### Assigned task
An exact copy of the data is required; the images should not appear in it.

### Dataset content
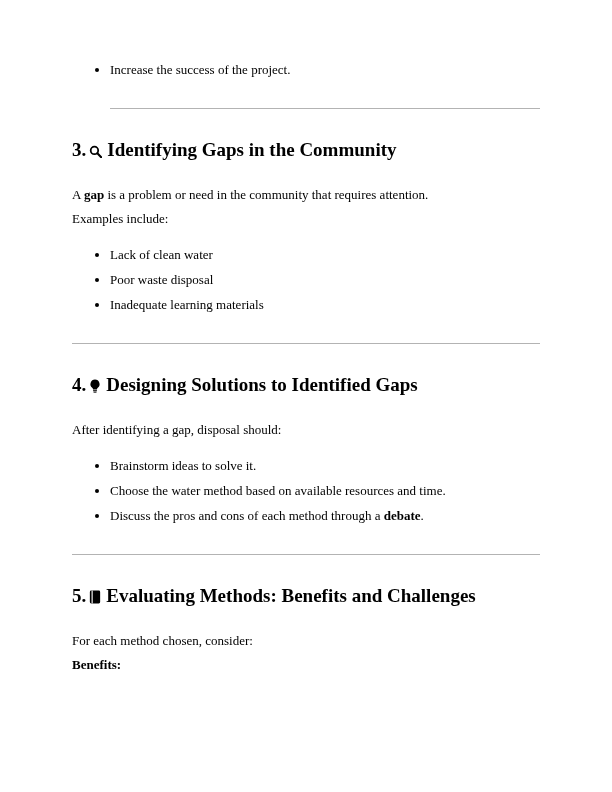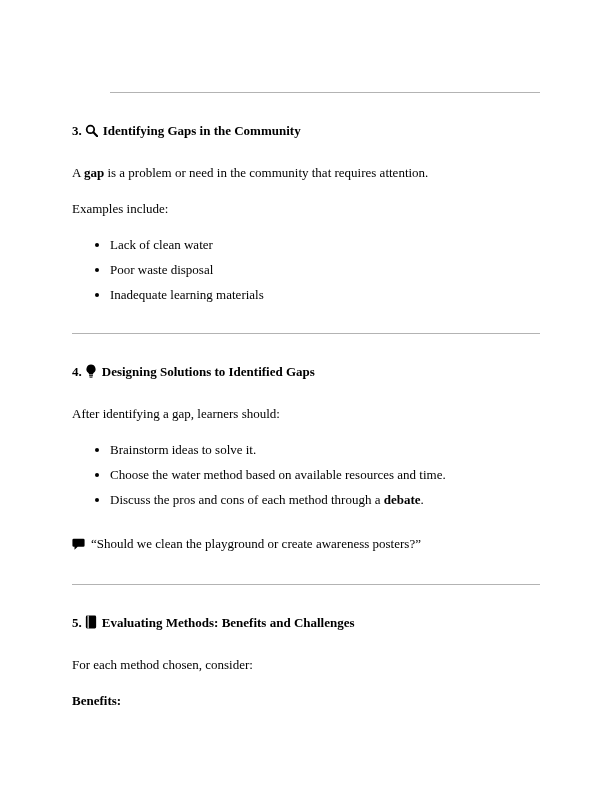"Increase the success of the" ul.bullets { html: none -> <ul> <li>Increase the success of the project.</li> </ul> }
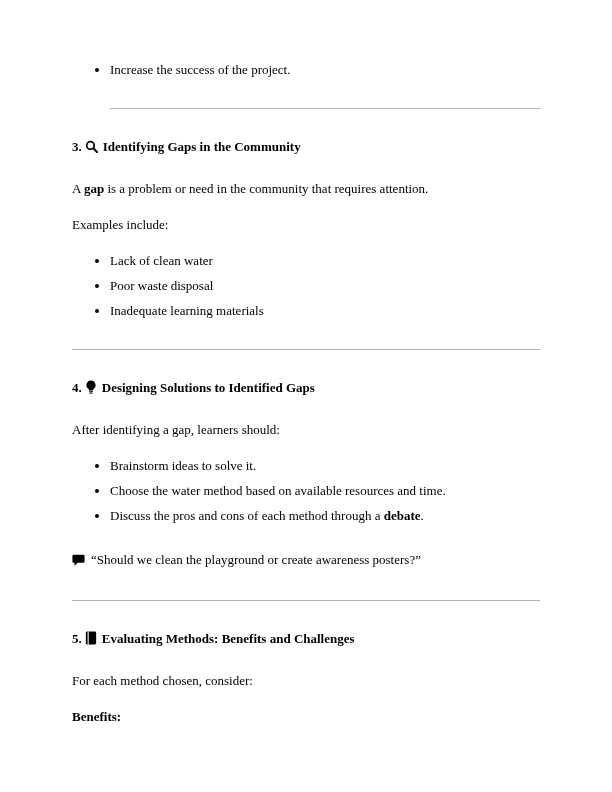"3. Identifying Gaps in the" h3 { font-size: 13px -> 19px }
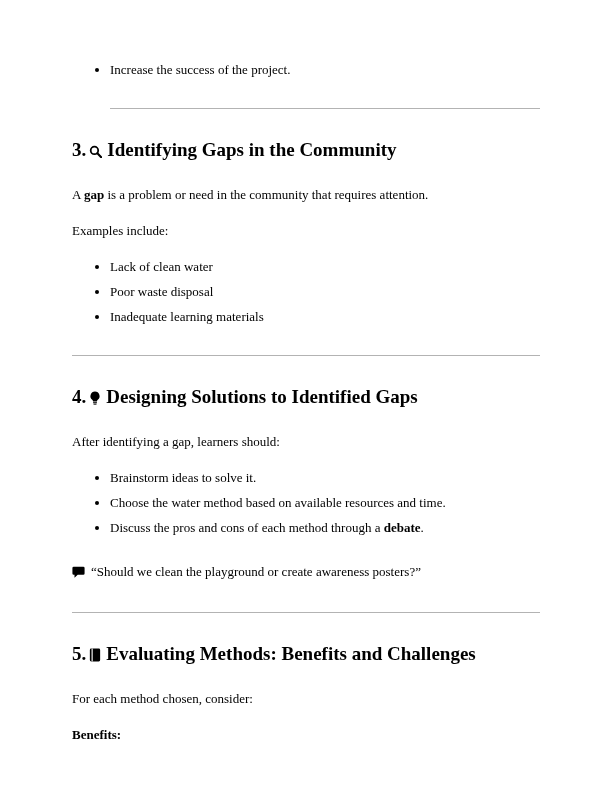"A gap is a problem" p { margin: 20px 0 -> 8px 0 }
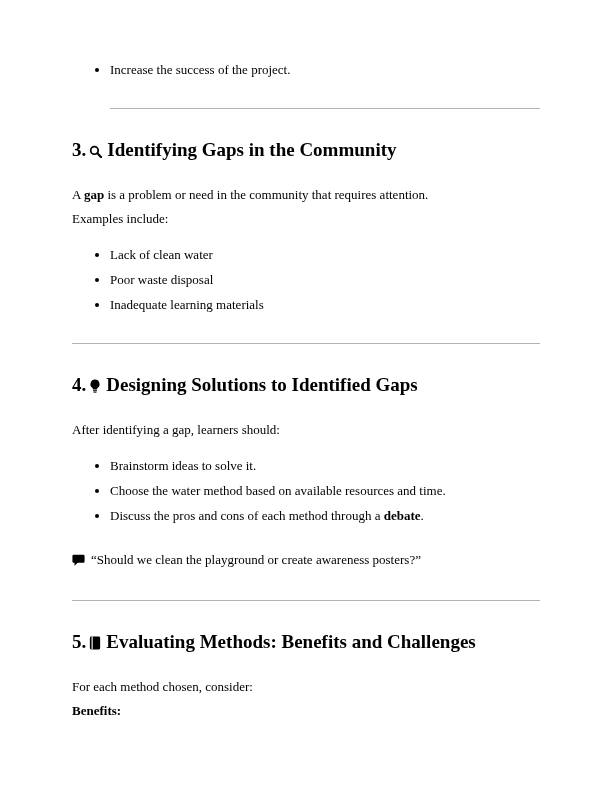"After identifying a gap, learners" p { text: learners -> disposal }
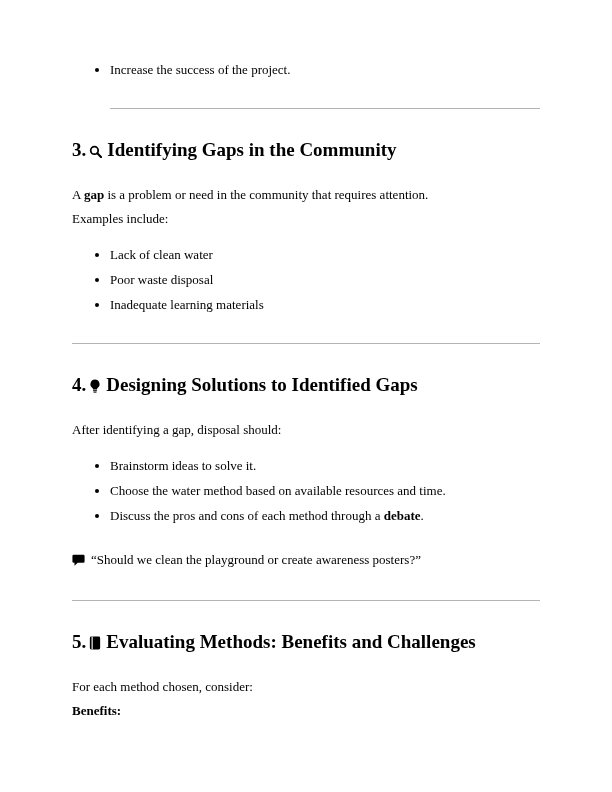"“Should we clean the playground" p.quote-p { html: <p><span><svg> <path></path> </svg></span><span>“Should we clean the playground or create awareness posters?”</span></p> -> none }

### Result
"Increase the success of the" ul.bullets { html: none -> <ul> <li>Increase the success of the project.</li> </ul> }
"3. Identifying Gaps in the" h3 { font-size: 13px -> 19px }
"A gap is a problem" p { margin: 20px 0 -> 8px 0 }
"After identifying a gap, learners" p { text: learners -> disposal }
"“Should we clean the playground" p.quote-p { html: <p><span><svg> <path></path> </svg></span><span>“Should we clean the playground or create awareness posters?”</span></p> -> none }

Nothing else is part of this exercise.